PROBLEM:
Return every line of the records that includes the string "none".

TASK MATERIAL:
»»
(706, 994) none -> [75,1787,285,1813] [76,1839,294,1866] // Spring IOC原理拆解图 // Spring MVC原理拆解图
««
»»
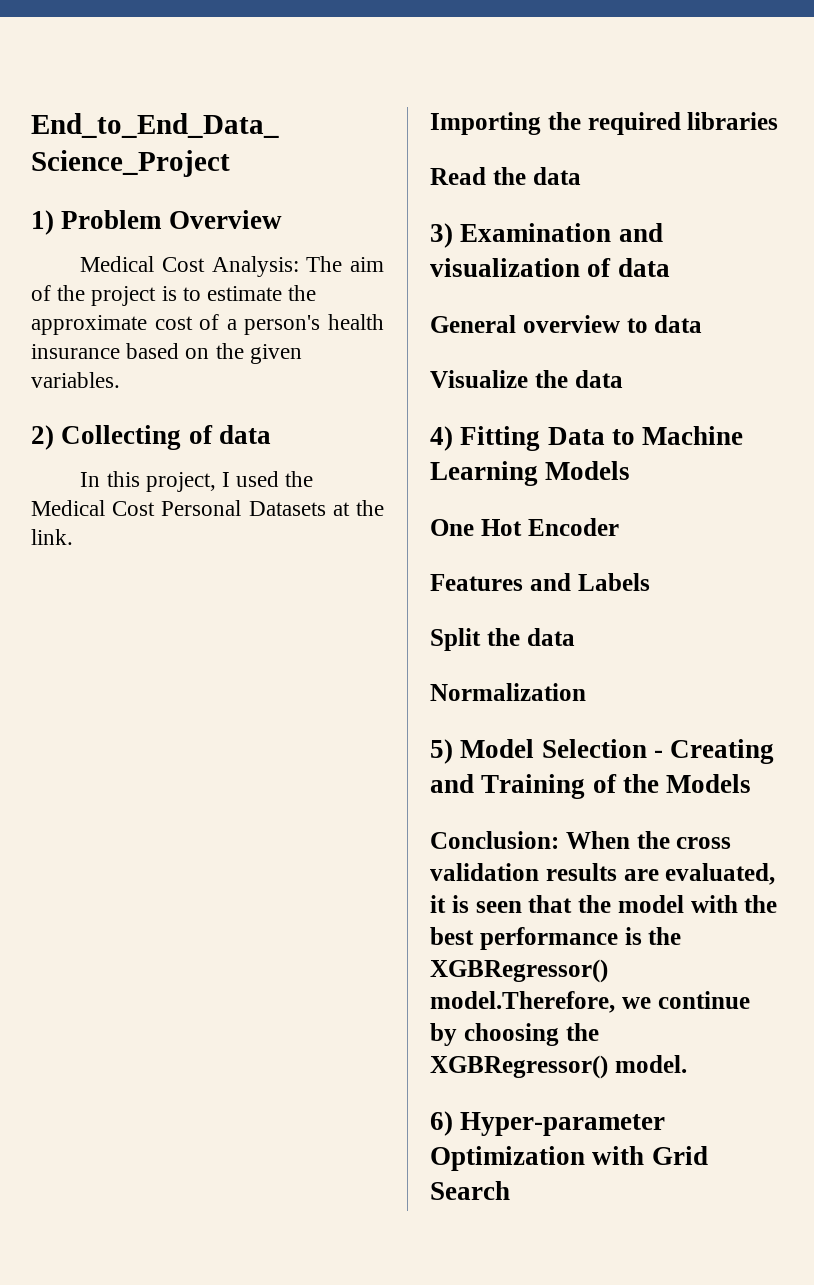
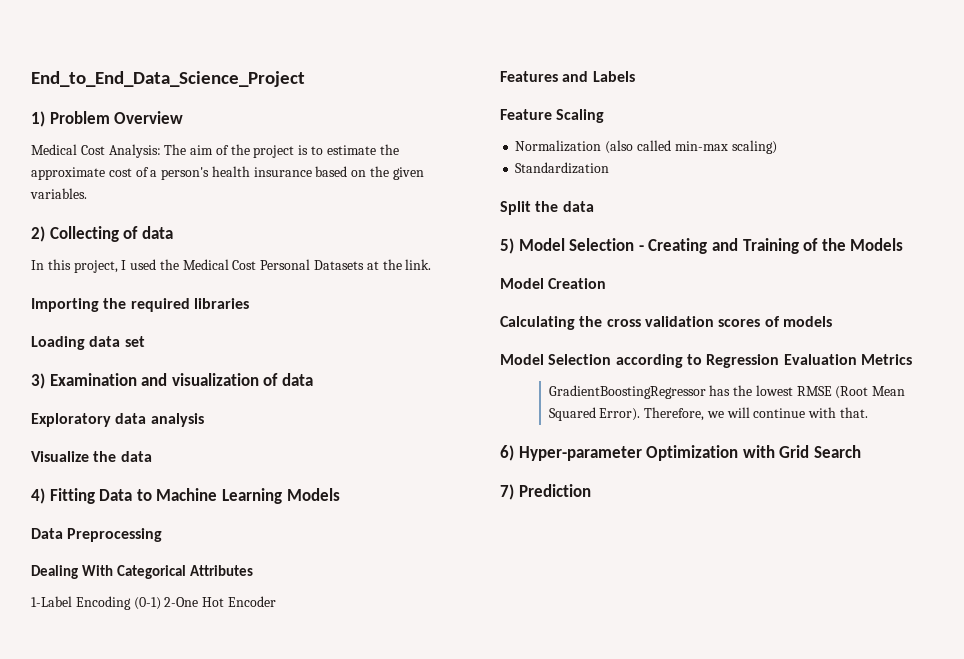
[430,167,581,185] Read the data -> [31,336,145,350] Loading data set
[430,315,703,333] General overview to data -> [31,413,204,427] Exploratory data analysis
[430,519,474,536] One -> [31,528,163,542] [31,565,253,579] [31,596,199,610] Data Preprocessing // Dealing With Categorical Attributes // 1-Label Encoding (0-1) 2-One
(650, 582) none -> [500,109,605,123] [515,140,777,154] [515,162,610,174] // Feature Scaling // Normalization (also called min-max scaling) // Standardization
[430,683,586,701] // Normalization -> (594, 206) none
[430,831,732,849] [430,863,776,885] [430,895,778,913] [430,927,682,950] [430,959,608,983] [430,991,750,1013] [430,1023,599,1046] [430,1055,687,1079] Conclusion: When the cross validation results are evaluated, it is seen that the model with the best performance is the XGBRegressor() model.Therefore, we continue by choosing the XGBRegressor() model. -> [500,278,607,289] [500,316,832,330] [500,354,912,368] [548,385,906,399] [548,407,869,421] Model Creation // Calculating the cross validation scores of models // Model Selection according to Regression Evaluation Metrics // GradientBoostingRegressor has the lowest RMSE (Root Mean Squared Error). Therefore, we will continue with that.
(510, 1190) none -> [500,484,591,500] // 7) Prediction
««
ANSWER TO THIS PROBLEM:
(706, 994) none -> [75,1787,285,1813] [76,1839,294,1866] // Spring IOC原理拆解图 // Spring MVC原理拆解图
(650, 582) none -> [500,109,605,123] [515,140,777,154] [515,162,610,174] // Feature Scaling // Normalization (also called min-max scaling) // Standardization
[430,683,586,701] // Normalization -> (594, 206) none
(510, 1190) none -> [500,484,591,500] // 7) Prediction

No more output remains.